Jose, I am not in your shoes. A good friend of mine here in the USA is, however. His wife is from abroad and from a very traditional university-educated background with an extremely rigid European mindset -- she simply doesn't understand why he bought a cheap place to live in and fix up. In her view, he should have taken out an enormous mortgage on a palace and paid it off slowly over thirty years with the peanut salary that he would made working tirelessly as an office drone at some faceless company.

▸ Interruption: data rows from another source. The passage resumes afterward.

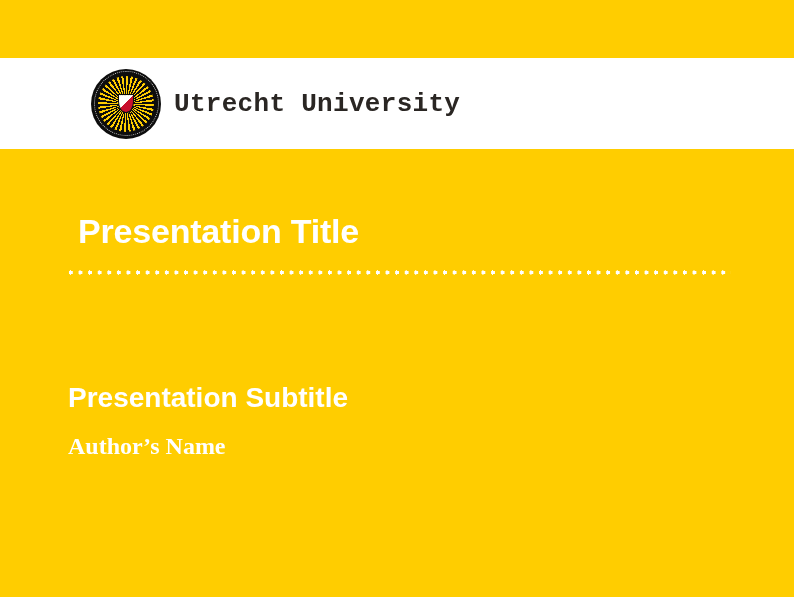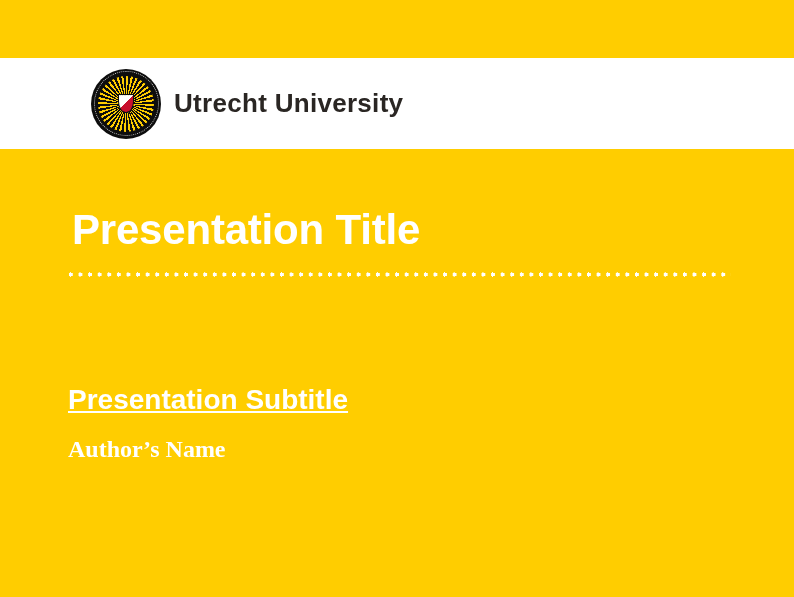--- a/index.html
+++ b/index.html
@@ -55,53 +55,52 @@
     transform: translate(-50%, -52%);
     width: 16px;
     height: 19px;
     background: linear-gradient(135deg, #FFFFFF 46%, #C8102E 46%);
     border: 1.6px solid #0d0d0d;
     border-radius: 0 0 48% 48% / 0 0 62% 62%;
     box-sizing: border-box;
   }
   .wordmark {
     margin-left: 13px;
-    font-family: Liberation Sans, sans-serif;
+    font-family: Liberation Mono, monospace;
     font-weight: 700;
     font-size: 26px;
     color: #2A2623;
     letter-spacing: 0.3px;
     white-space: nowrap;
   }
   .content {
     padding: 55px 0 0 68px;
   }
   .title {
-    margin: 4px;
-    font-size: 42px;
+    margin: 10px;
+    font-size: 34px;
     line-height: 1.05;
     font-weight: 700;
     color: #FFFFFF;
     letter-spacing: -0.2px;
   }
   .dotted-separator {
     width: 663px;
     height: 5px;
     margin-top: 20px;
     background-image: radial-gradient(circle 2.1px at 2.6px 2.5px, #FFFFFF 97%, rgba(255,255,255,0) 100%);
     background-size: 9.6px 5px;
     background-repeat: repeat-x;
   }
   .subtitle {
     margin: 108px 0 0;
     font-size: 28px;
     line-height: 1.1;
     font-weight: 700;
     color: #FFFFFF;
-    text-decoration: underline;
   }
   .author {
     margin: 20px 0 0;
     font-size: 24px;
     line-height: 1.1;
     font-weight: 700;
     color: #FFFFFF;
     font-family: Liberation Serif, serif;
   }
 </style>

Now get this, my buddy has already paid his little house fully off, five years after buying it. With my help, he's getting a home equity line of credit on this place and is looking for a tax foreclosure to fix up and move his growing family into in one of the top three school districts in my county, because he knows the right opportunity will come along sooner or later, and he'll be ready to jump on it and get a small, fixable property at 30-40% of ARV. He's also completely changed careers: he went from a job as a nursing assistant into an HVAC apprentice position, a lateral move with no money increase at the moment but wonderful future prospects, especially as he intends to stay in the house fixing business and continue working with me. But his wife doesn't see, can't see it, refuses to see it. And as I'm sure you understand, his wife's family back in Europe isn't helping much.
What the wife doesn't understand is that residential housing is her husband's BUSINESS, not his EXPRESSION OF SOCIAL STATUS. This is a remarkably difficult point to get across. Your parents are the same way, and there's no way you're really going to change their perception. You can show them numbers a child should be able to understand all day long -- there's a huge, monstrous, built-up mental block in them to understanding your HOME AND HEARTH is not, by conscious choice, your personal EXPRESSION OF SOCIAL STATUS. It's an entrenched cultural neurosis.

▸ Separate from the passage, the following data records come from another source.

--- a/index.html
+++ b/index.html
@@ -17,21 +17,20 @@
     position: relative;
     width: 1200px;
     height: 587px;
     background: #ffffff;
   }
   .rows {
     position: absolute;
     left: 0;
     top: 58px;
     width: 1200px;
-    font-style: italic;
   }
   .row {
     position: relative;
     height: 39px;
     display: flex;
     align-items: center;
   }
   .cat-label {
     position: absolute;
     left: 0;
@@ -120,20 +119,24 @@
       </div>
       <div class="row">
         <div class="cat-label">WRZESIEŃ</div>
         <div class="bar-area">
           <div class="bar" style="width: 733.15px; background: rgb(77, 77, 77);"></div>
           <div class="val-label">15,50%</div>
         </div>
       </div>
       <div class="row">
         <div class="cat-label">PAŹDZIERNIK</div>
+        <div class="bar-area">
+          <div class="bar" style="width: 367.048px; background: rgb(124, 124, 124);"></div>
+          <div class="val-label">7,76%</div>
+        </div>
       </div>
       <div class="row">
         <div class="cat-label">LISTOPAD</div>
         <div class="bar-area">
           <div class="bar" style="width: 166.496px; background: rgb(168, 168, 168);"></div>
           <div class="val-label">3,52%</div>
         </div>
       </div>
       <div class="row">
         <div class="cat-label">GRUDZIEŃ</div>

The only solutions to this, I believe, for my friend's wife, for your parents, are absurd ones.
First of all, there are temporary fixes. Buy some nice clothes. Buy a nice watch. Waste a ridiculous amount of money on a late-model car instead of a sensible used one. All this will make your parents feel a bit better when they see you outside your home. I know it's stupid but it works.
But the real solution is the crass truth that QUANTITY HAS A QUALITY ALL ITS OWN. Once you are running two properties, three properties, four properties, the blinders come off, and there is enormous intellectual liberation watching it happen. "My son owns four houses" or "my son owns and rents out six apartments" is a very powerful, complaint-stopping statement in American society. You go from being a dumb house hacker to being a smart real estate investor. Once you get to "my son runs 40 units all over the Southern Tier," you will see a deep, powerful respect glowing in their eyes when they speak to you, their endlessly brilliant son, a man they tirelessly proclaim is the best thing they've ever done with their lives, and they will go on and on and on about how much they contributed to your success through the wise choices they made during your upbringing. A great son, doing great things in the world.
It'll be more than enough to turn you into a cynic.